## Problem requirements
In the records below, begin at the line containing "průmysl | 2008: 142.500 -> 142.900" and end at the line containing "1B | PEREMPUAN: 0 -> 2"; quote every line in that span exactly, including both boundary lines, and no others.

## Data shown

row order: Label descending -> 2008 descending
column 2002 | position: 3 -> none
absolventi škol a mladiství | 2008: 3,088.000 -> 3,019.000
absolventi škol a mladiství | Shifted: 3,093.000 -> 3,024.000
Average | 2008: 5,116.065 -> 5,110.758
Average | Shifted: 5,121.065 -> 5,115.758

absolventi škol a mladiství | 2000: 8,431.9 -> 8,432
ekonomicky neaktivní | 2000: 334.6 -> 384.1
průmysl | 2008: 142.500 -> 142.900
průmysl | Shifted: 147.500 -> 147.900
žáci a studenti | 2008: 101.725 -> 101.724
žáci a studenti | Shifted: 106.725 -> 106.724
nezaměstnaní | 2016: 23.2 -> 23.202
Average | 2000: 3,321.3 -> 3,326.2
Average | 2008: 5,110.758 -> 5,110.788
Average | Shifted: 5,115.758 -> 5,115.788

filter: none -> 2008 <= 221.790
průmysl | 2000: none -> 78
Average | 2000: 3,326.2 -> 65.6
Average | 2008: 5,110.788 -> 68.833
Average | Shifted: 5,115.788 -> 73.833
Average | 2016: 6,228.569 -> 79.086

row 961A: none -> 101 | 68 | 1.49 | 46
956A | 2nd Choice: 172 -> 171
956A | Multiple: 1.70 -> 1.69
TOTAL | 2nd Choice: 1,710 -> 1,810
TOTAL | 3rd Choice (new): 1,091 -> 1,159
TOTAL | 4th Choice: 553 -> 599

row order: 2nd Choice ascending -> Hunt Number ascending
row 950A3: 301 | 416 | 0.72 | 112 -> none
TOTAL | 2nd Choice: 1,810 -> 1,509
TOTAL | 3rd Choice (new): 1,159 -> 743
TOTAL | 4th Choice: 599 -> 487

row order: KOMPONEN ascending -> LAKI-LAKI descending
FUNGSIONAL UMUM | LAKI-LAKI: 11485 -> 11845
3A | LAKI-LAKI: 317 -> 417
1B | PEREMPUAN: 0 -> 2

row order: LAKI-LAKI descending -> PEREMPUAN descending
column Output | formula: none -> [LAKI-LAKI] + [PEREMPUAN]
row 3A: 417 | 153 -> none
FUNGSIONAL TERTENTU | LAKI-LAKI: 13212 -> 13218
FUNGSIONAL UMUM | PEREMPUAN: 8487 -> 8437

## Solution to this exercise
průmysl | 2008: 142.500 -> 142.900
průmysl | Shifted: 147.500 -> 147.900
žáci a studenti | 2008: 101.725 -> 101.724
žáci a studenti | Shifted: 106.725 -> 106.724
nezaměstnaní | 2016: 23.2 -> 23.202
Average | 2000: 3,321.3 -> 3,326.2
Average | 2008: 5,110.758 -> 5,110.788
Average | Shifted: 5,115.758 -> 5,115.788

filter: none -> 2008 <= 221.790
průmysl | 2000: none -> 78
Average | 2000: 3,326.2 -> 65.6
Average | 2008: 5,110.788 -> 68.833
Average | Shifted: 5,115.788 -> 73.833
Average | 2016: 6,228.569 -> 79.086

row 961A: none -> 101 | 68 | 1.49 | 46
956A | 2nd Choice: 172 -> 171
956A | Multiple: 1.70 -> 1.69
TOTAL | 2nd Choice: 1,710 -> 1,810
TOTAL | 3rd Choice (new): 1,091 -> 1,159
TOTAL | 4th Choice: 553 -> 599

row order: 2nd Choice ascending -> Hunt Number ascending
row 950A3: 301 | 416 | 0.72 | 112 -> none
TOTAL | 2nd Choice: 1,810 -> 1,509
TOTAL | 3rd Choice (new): 1,159 -> 743
TOTAL | 4th Choice: 599 -> 487

row order: KOMPONEN ascending -> LAKI-LAKI descending
FUNGSIONAL UMUM | LAKI-LAKI: 11485 -> 11845
3A | LAKI-LAKI: 317 -> 417
1B | PEREMPUAN: 0 -> 2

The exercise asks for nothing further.